As much as I like watching the new LCD TV as a family, this might get me the extra wiggle room needed to catch up on some classic movies I’ve so far been unable to watch due to a lack of control on the remote.

While I am working out the cable-runs, I thought I would toss these security and forensics tidbits your way to snack on.

Just chew quietly…wouldn’t want to get on the bad-side of any librarians.  They work hard to keep us safe!

Web Watching

BartZilla has been hard at work recently.  He dropped a line to me that he has puzzled out just how Firefox 3’s “safebrowsing” functions both in regular and “private-browsing mode.

I am seeing a number of short-linked URL’s lately in comments.  TinyURL is one of many locations that takes a really long URL and shortens it.  This makes it much easier to copy/past to a user.  However it also may mask information on what could turn out to be a malicious web-url.

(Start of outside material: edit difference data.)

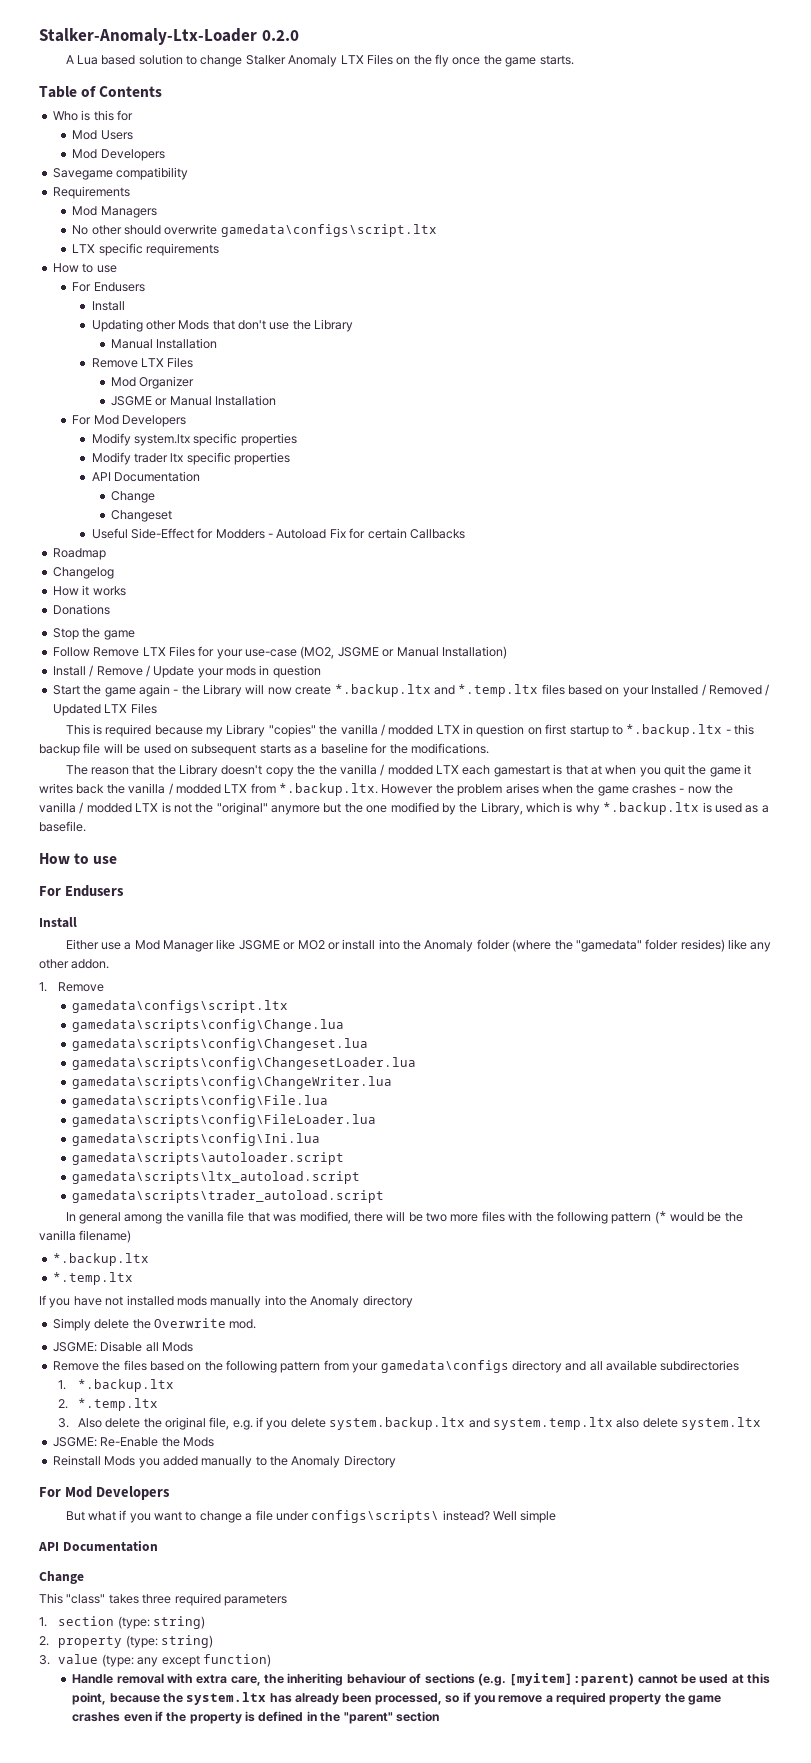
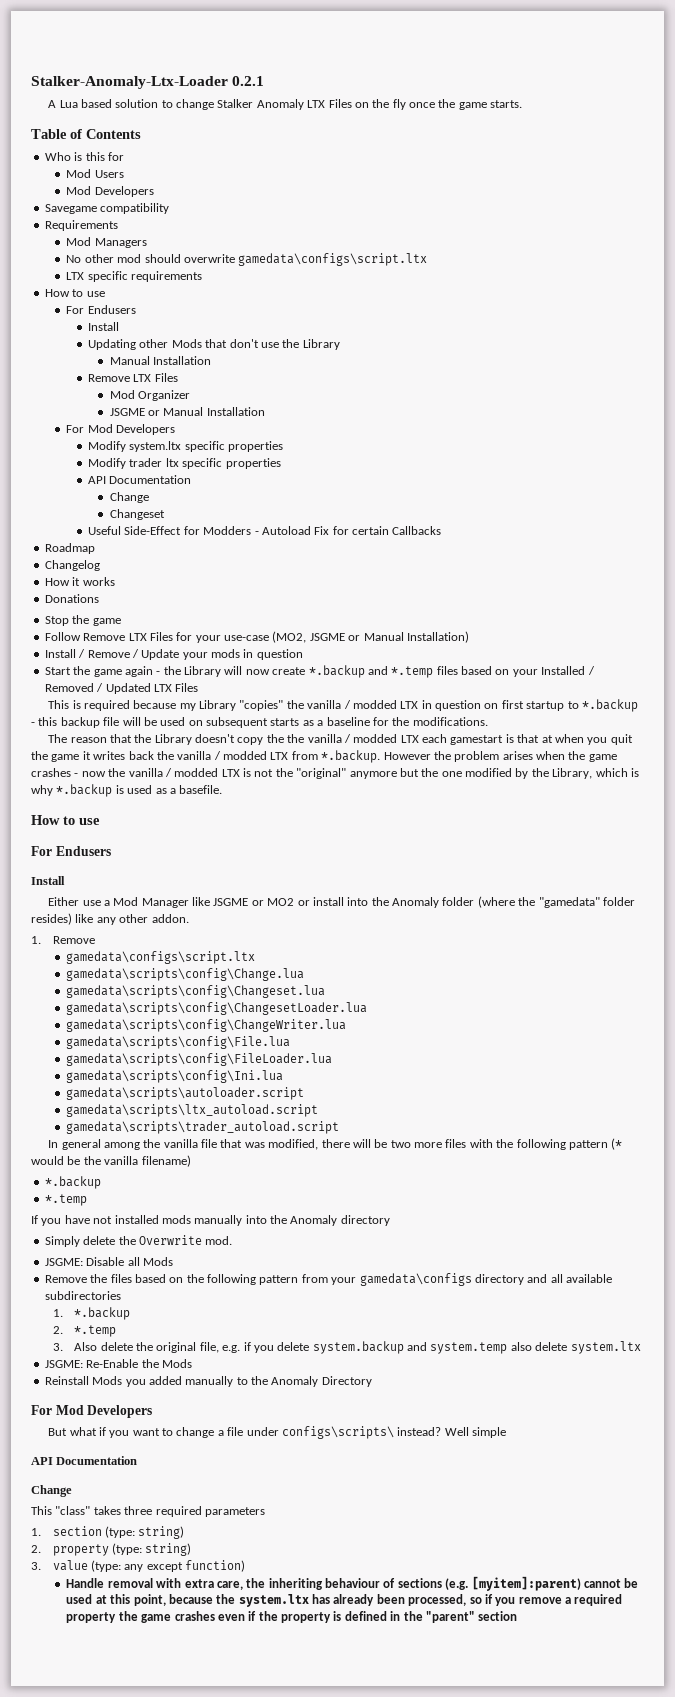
[261,30,299,41] 0.2.0 -> [232,76,265,86] 0.2.1
(122, 230) none -> [117,254,142,263] mod
[334,684,539,697] *.backup.ltx and *.temp.ltx -> [308,665,434,678] *.backup and *.temp
[626,724,723,737] *.backup.ltx -> [581,699,638,712] *.backup
[279,783,378,796] *.backup.ltx. -> [321,750,381,763] *.backup.
[603,802,700,815] *.backup.ltx -> [56,784,113,797] *.backup
[52,1253,149,1266] [52,1272,133,1285] *.backup.ltx // *.temp.ltx -> [44,1176,101,1189] [44,1194,87,1206] *.backup // *.temp
[77,1379,174,1392] [58,1398,158,1411] *.backup.ltx // 2. *.temp.ltx -> [74,1307,131,1320] [52,1325,117,1337] *.backup // 2. *.temp
[329,1417,613,1430] system.backup.ltx and system.temp.ltx -> [312,1341,508,1354] system.backup and system.temp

spylogic.net – What’s behind that short URL? took a look at these issues and recommended a great Firefox Add-on that promises to remove and re-display the short-url back to its full-length splendor.

  • Long URL Please – Firefox Add on.  Supports 32 different short-url services.  So you don’t have to worry about being tricked by a mysterious short-URL.

Hidden IP Addresses Not Hidden Anymore – This post from infosecurity.us isn’t really that new.  Security wonks have known for years that anonymizer services can be seeded or tricked into “decloaking” a user’s actual IP address using a number of techniques.  They bring attention to a new write up of one tool in particular.

Security and the Net has published a superb write-up of the newly updated Metasploit decloaking engine, utilized to determine the original (supposedly anonymized)  IP of a connecting machine (when that computer is  tunneling its’ network communications through an anonymous proxy).  More information regarding the capabilities of the Metasploit Decloaker, and how to find the original IP, even with an anonymous proxy server running) appears after the jump.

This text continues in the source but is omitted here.